── Given data ──
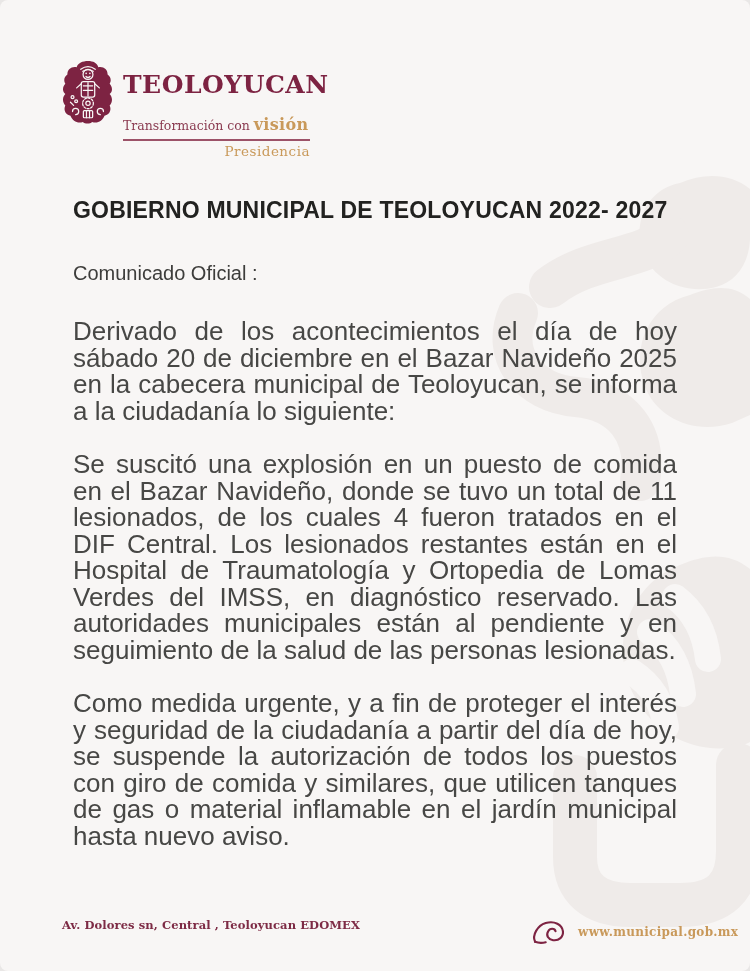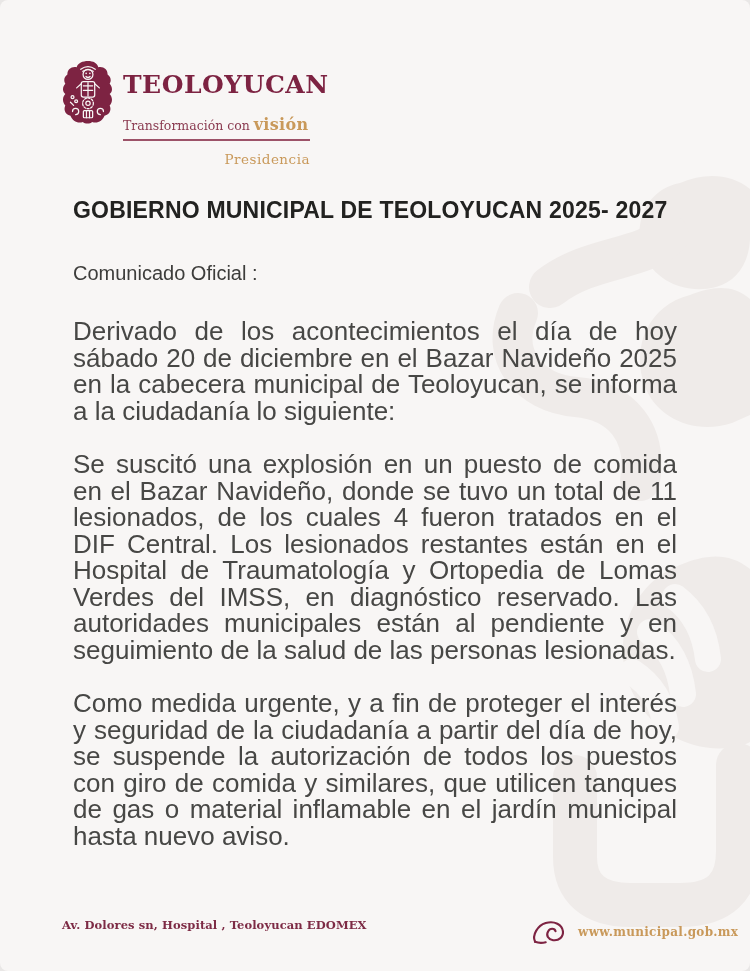--- a/index.html
+++ b/index.html
@@ -58,7 +58,7 @@
     border: none;
   }
   .brand-dept {
-    margin-top: 10px;
+    margin-top: 2px;
     width: 187px;
     text-align: right;
     font-family: "DejaVu Serif", serif;

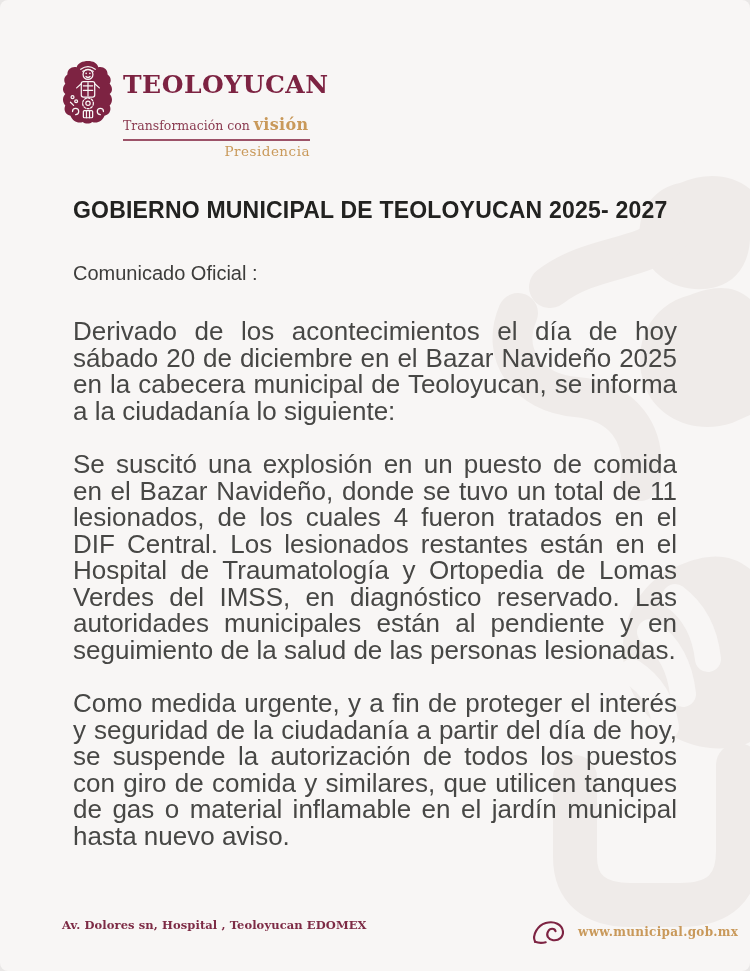--- a/index.html
+++ b/index.html
@@ -182,7 +182,7 @@
   </header>
 
   <main class="letter">
-    <h1 class="doc-heading">GOBIERNO MUNICIPAL DE TEOLOYUCAN 2025- 2027</h1>
+    <h1 class="doc-heading">GOBIERNO MUNICIPAL DE TEOLOYUCAN 2022- 2027</h1>
     <p class="salutation">Comunicado Oficial :</p>
     <p class="body-par">Derivado de los acontecimientos el día de hoy sábado 20 de diciembre en el Bazar Navideño 2025 en la cabecera municipal de Teoloyucan, se informa a la ciudadanía lo siguiente:</p>
     <p class="body-par">Se suscitó una explosión en un puesto de comida en el Bazar Navideño, donde se tuvo un total de 11 lesionados, de los cuales 4 fueron tratados en el DIF Central. Los lesionados restantes están en el Hospital de Traumatología y Ortopedia de Lomas Verdes del IMSS, en diagnóstico reservado. Las autoridades municipales están al pendiente y en seguimiento de la salud de las personas lesionadas.</p>

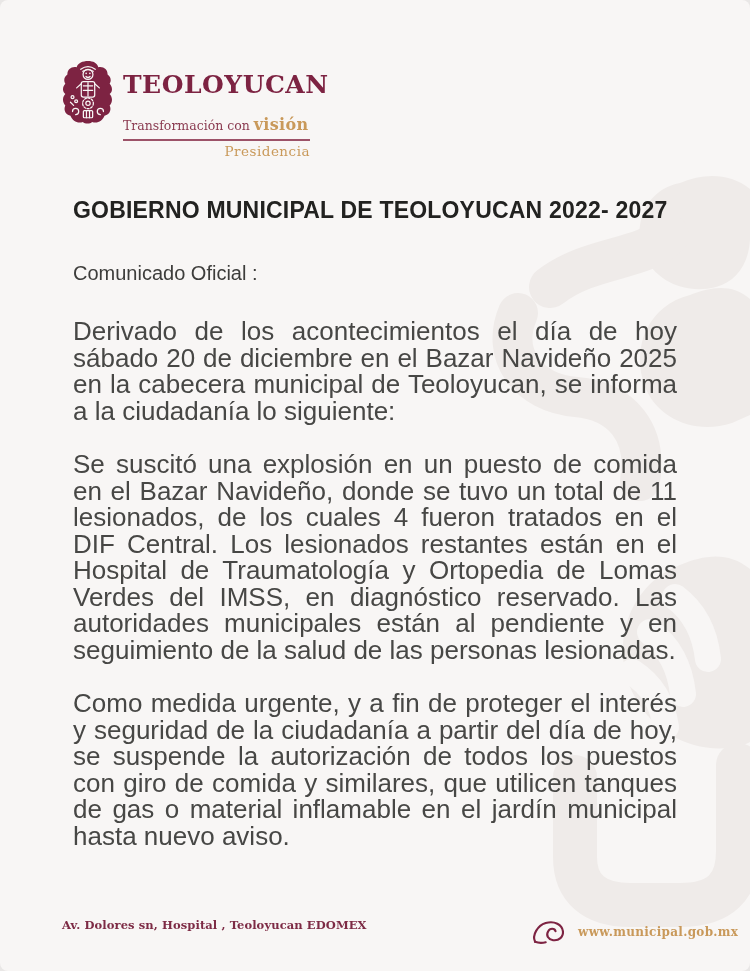--- a/index.html
+++ b/index.html
@@ -191,7 +191,7 @@
 
   <footer>
     <div class="footer-address">
-      <div>Av. Dolores sn, Hospital , Teoloyucan EDOMEX</div>
+      <div>Av. Dolores sn, Central , Teoloyucan EDOMEX</div>
     </div>
 
     <div class="footer-web">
───
Within the records, on how many lines does the word "class" appear? Provide the number alone.

8